# [PROBLEM TO SOLVE]
In the material below, the lines containing the word "text" are required; copy each of them.

# [GIVEN DATA]
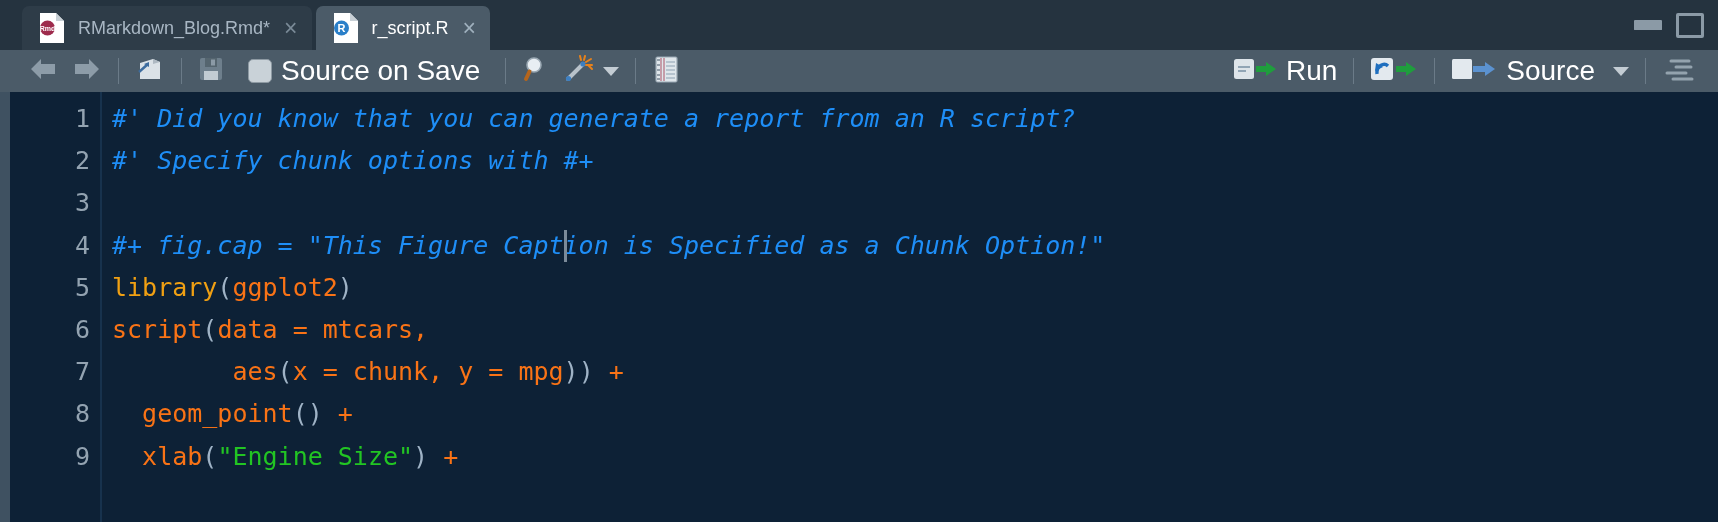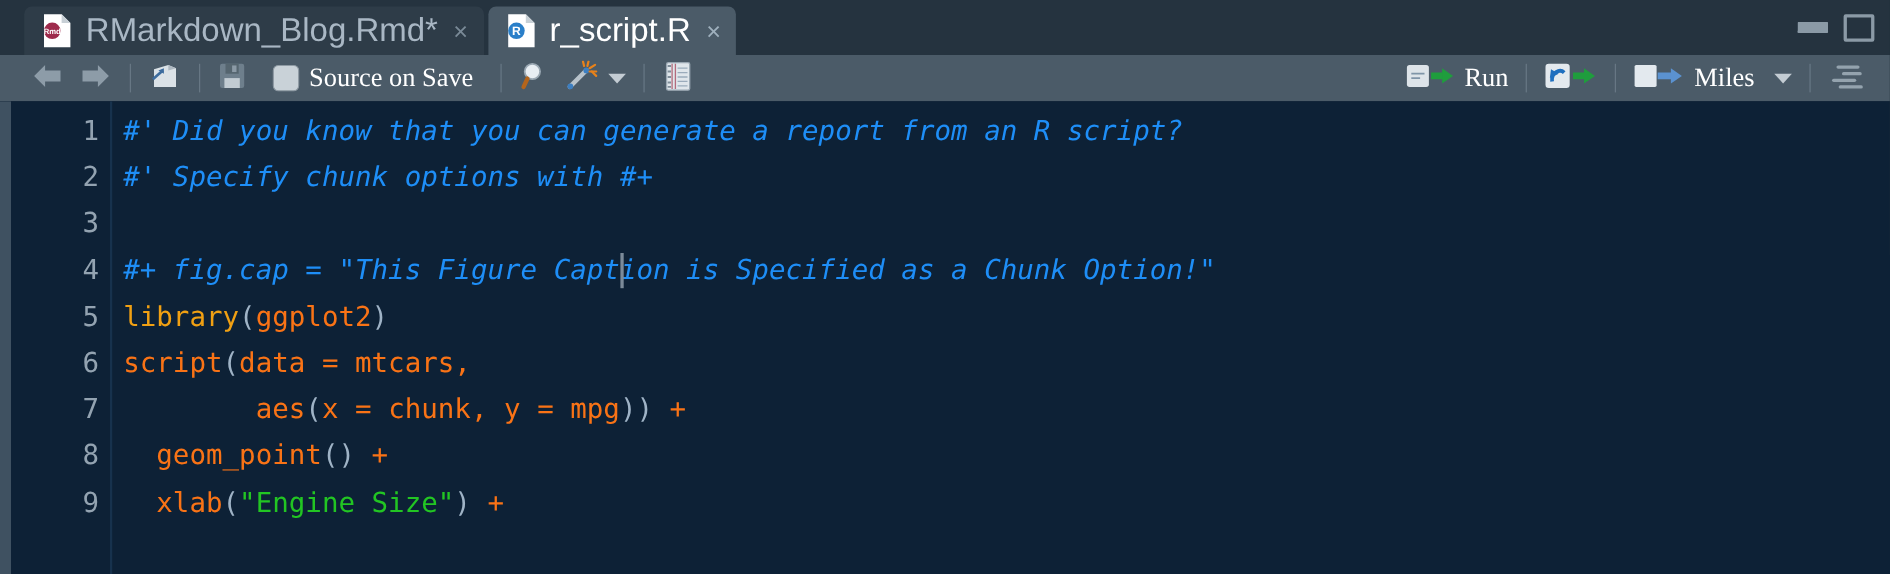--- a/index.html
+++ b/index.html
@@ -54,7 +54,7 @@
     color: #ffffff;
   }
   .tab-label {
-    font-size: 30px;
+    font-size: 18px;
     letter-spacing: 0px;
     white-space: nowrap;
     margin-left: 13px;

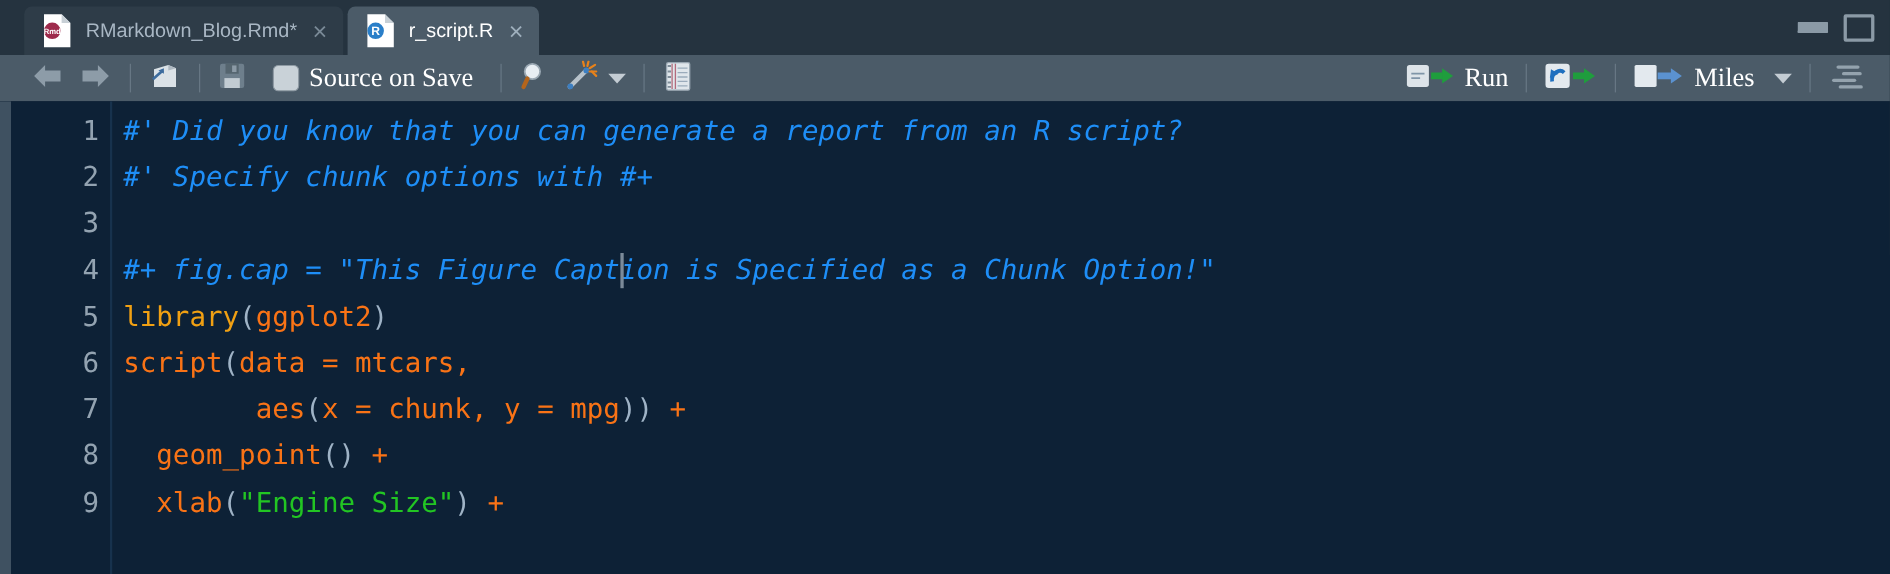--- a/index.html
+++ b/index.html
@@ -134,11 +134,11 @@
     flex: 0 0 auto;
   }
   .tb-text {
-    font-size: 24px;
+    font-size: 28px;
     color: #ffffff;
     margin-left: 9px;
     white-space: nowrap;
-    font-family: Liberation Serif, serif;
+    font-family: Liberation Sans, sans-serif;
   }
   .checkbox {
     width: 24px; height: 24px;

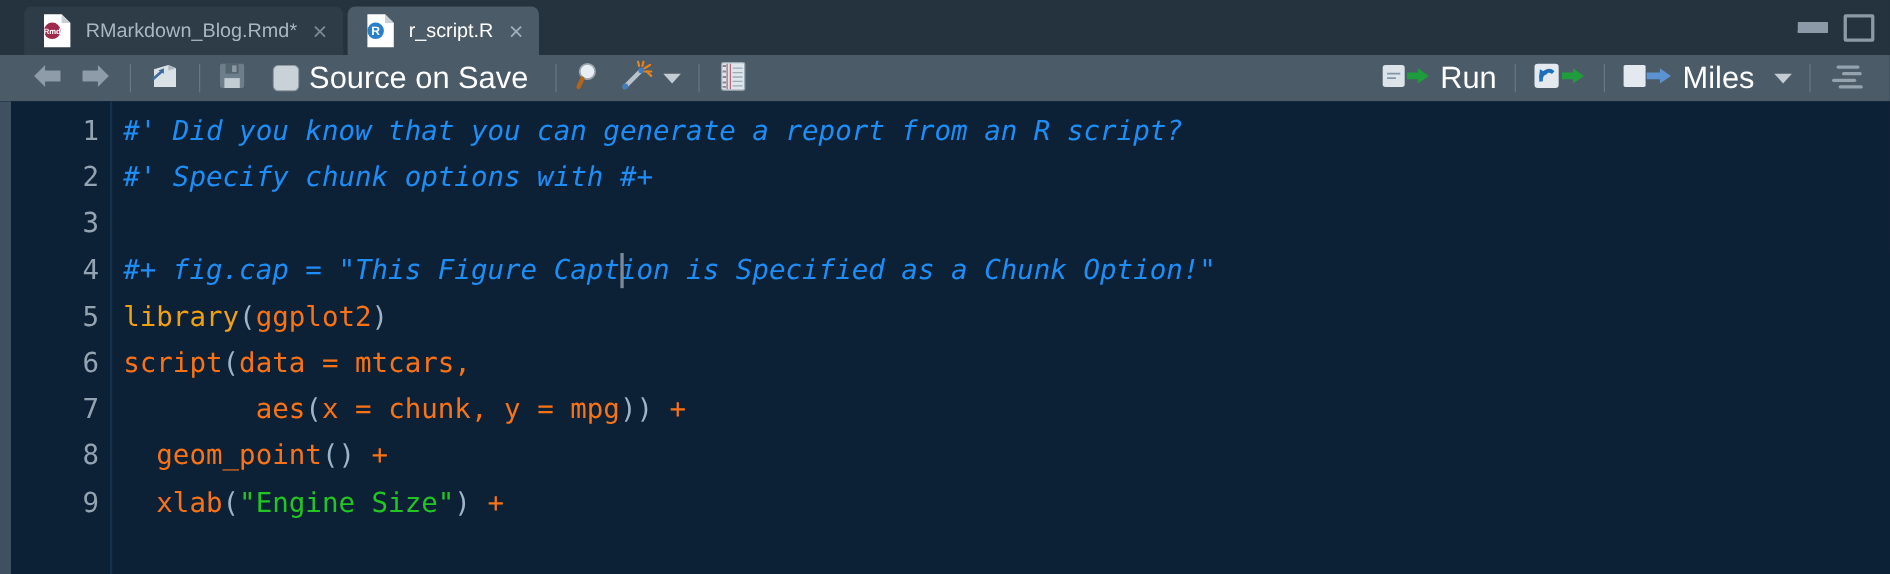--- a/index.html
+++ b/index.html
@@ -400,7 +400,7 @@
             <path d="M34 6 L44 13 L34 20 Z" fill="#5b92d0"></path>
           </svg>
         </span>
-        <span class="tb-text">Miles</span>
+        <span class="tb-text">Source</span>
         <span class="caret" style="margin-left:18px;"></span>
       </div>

# [EXPECTED OUTPUT]
   .tb-text {
-        <span class="tb-text">Miles</span>
+        <span class="tb-text">Source</span>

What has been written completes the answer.